## Source data

⁂

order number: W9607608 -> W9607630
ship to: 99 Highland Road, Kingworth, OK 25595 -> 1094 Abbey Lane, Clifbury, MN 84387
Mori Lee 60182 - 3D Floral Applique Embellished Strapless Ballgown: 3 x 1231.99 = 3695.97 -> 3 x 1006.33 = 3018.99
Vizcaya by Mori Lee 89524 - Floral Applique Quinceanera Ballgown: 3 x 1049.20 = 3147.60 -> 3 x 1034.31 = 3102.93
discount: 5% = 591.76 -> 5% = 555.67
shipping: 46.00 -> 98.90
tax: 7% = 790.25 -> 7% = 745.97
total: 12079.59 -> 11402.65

⁂

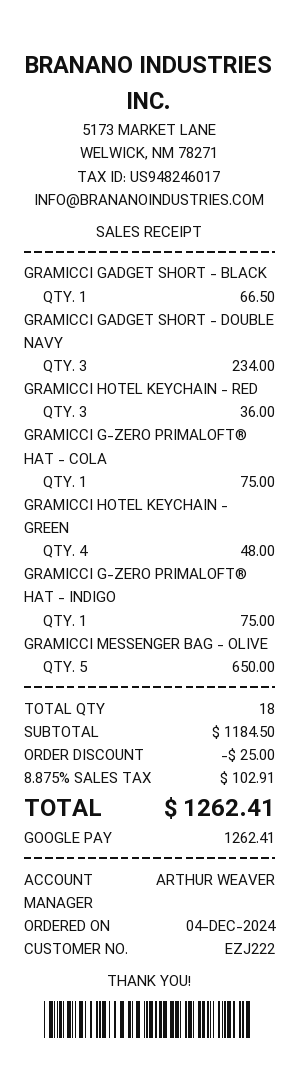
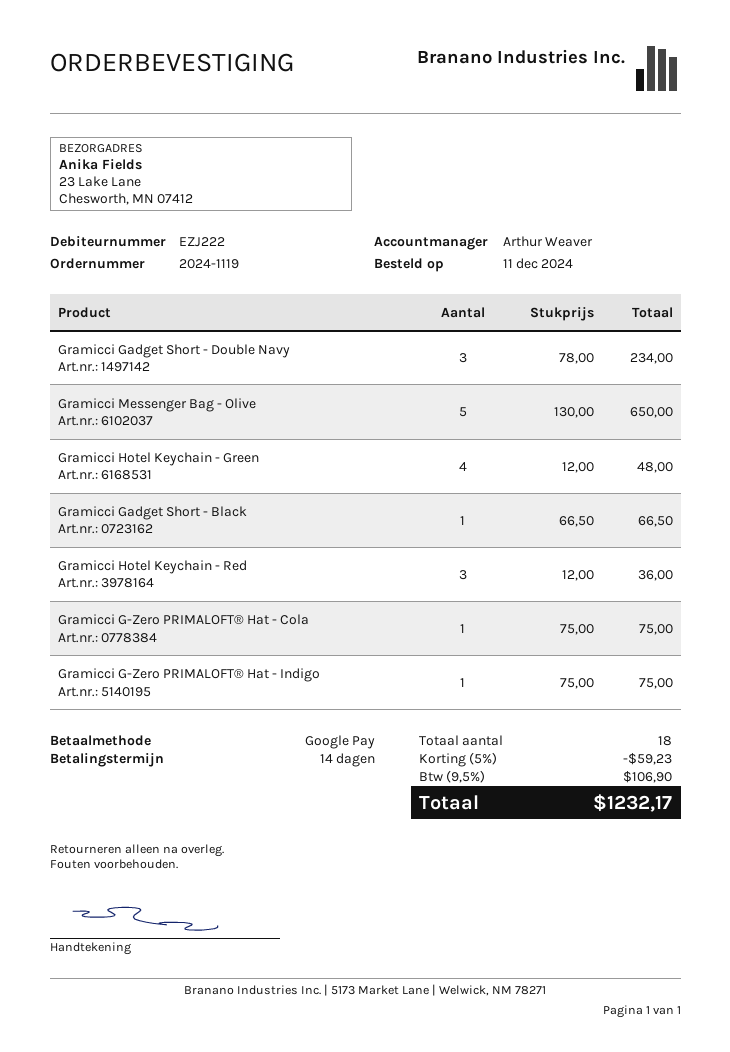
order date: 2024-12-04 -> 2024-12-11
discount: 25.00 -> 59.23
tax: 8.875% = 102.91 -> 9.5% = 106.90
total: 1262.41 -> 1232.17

⁂

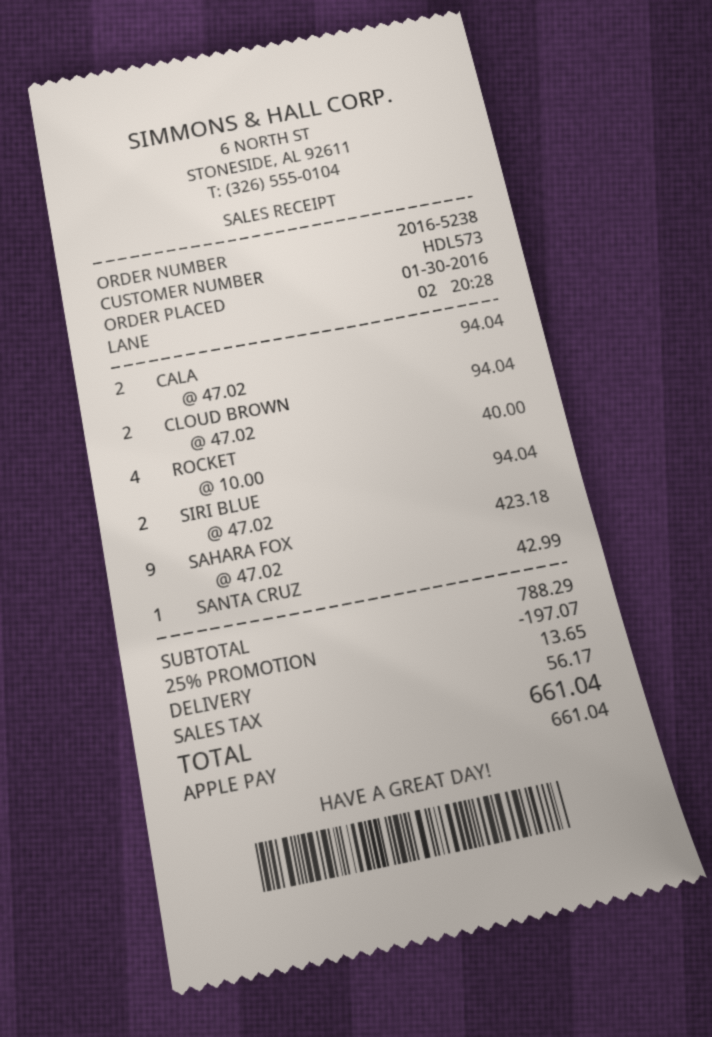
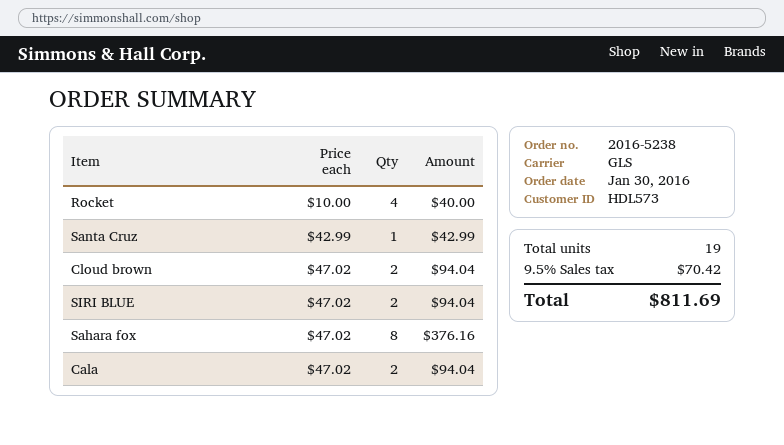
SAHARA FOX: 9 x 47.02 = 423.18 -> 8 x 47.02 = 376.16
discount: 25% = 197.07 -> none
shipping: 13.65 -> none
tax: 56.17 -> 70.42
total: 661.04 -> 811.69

⁂

## Task to carry out
Would you please write out, exactly and with no other lines, the stretch of the listing above from the line containing "order number: W9607608 -> W9607630" through the line containing "Mori Lee 60182"?

## Written reply
order number: W9607608 -> W9607630
ship to: 99 Highland Road, Kingworth, OK 25595 -> 1094 Abbey Lane, Clifbury, MN 84387
Mori Lee 60182 - 3D Floral Applique Embellished Strapless Ballgown: 3 x 1231.99 = 3695.97 -> 3 x 1006.33 = 3018.99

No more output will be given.